From: Pierre PEIFFER <pierre.peiffer@bull.net>
To: linux-kernel@vger.kernel.org
Cc: Ingo Molnar <mingo@elte.hu>, jakub@redhat.com
Subject: [PATCH] 2.6.16 - futex: small optimization (?)
Date: Tue, 28 Mar 2006 09:37:27 +0200 [thread overview]
Message-ID: <4428E7B7.8040408@bull.net> (raw)
Hi,
I found a (optimization ?) problem in the futexes, during a futex_wake,
if the waiter has a higher priority than the waker.
In fact, in this case, the waiter is immediately scheduled and tries to
take a lock still held by the waker. This is specially expensive on UP
or if both threads are on the same CPU, due to the two task-switchings.
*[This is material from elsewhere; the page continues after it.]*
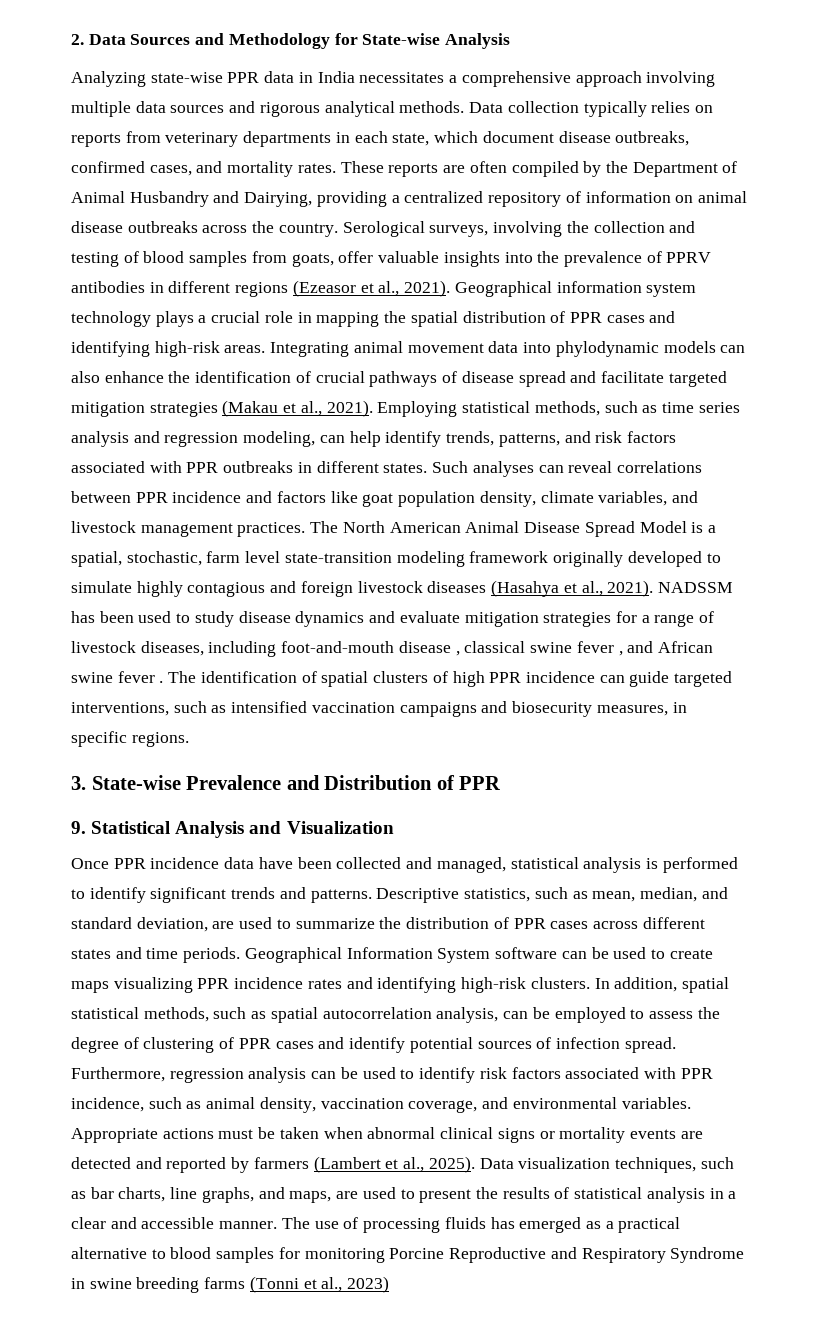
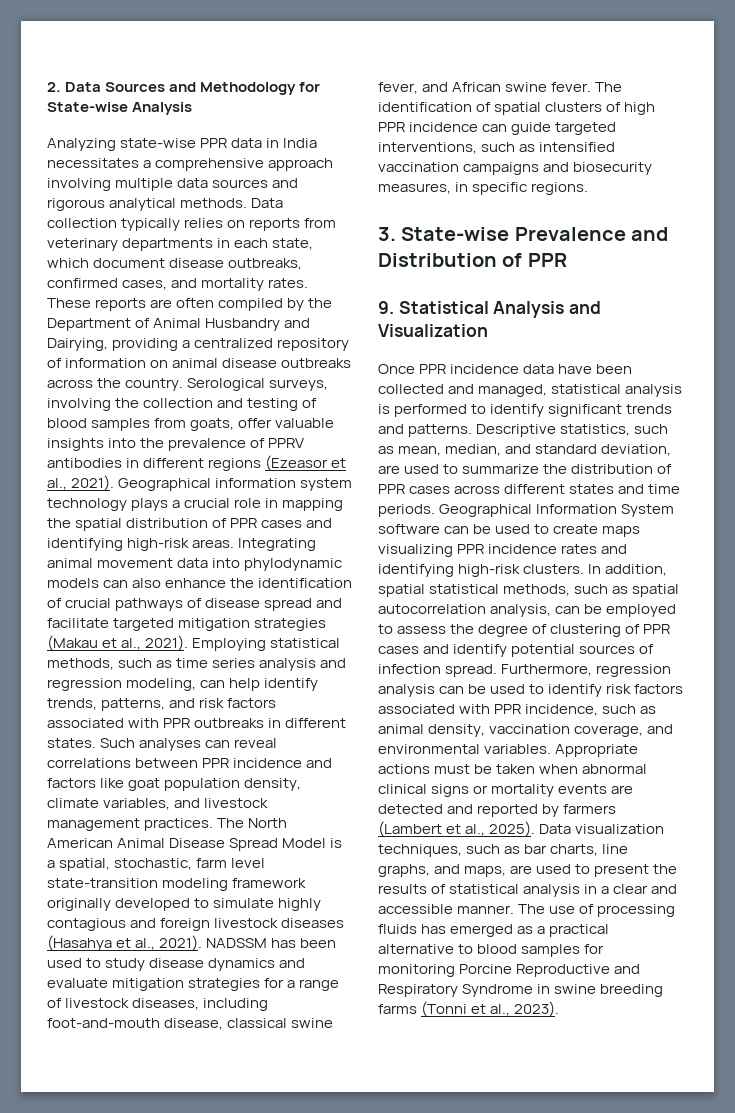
- NADSSM has been used to study disease dynamics and evaluate mitigation strategies for a range of livestock diseases, including foot-and-mouth disease , classical swine fever , and African swine fever .
+ NADSSM has been used to study disease dynamics and evaluate mitigation strategies for a range of livestock diseases, including foot-and-mouth disease, classical swine fever, and African swine fever.
- The use of processing fluids has emerged as a practical alternative to blood samples for monitoring Porcine Reproductive and Respiratory Syndrome in swine breeding farms (Tonni et al., 2023)
+ The use of processing fluids has emerged as a practical alternative to blood samples for monitoring Porcine Reproductive and Respiratory Syndrome in swine breeding farms (Tonni et al., 2023).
This produces an extra latency during a wakeup in pthread_cond_broadcast
or pthread_cond_signal, for example.
See below my detailed explanation.
I found a solution given by the patch, at the end of this mail. It works
for me on kernel 2.6.16, but the kernel hangs if I use it with -rt patch
from Ingo Molnar. So, I have a doubt on the correctness of the patch.
The idea is simple: in unqueue_me, I first check
"if (list_empty(&q->list))"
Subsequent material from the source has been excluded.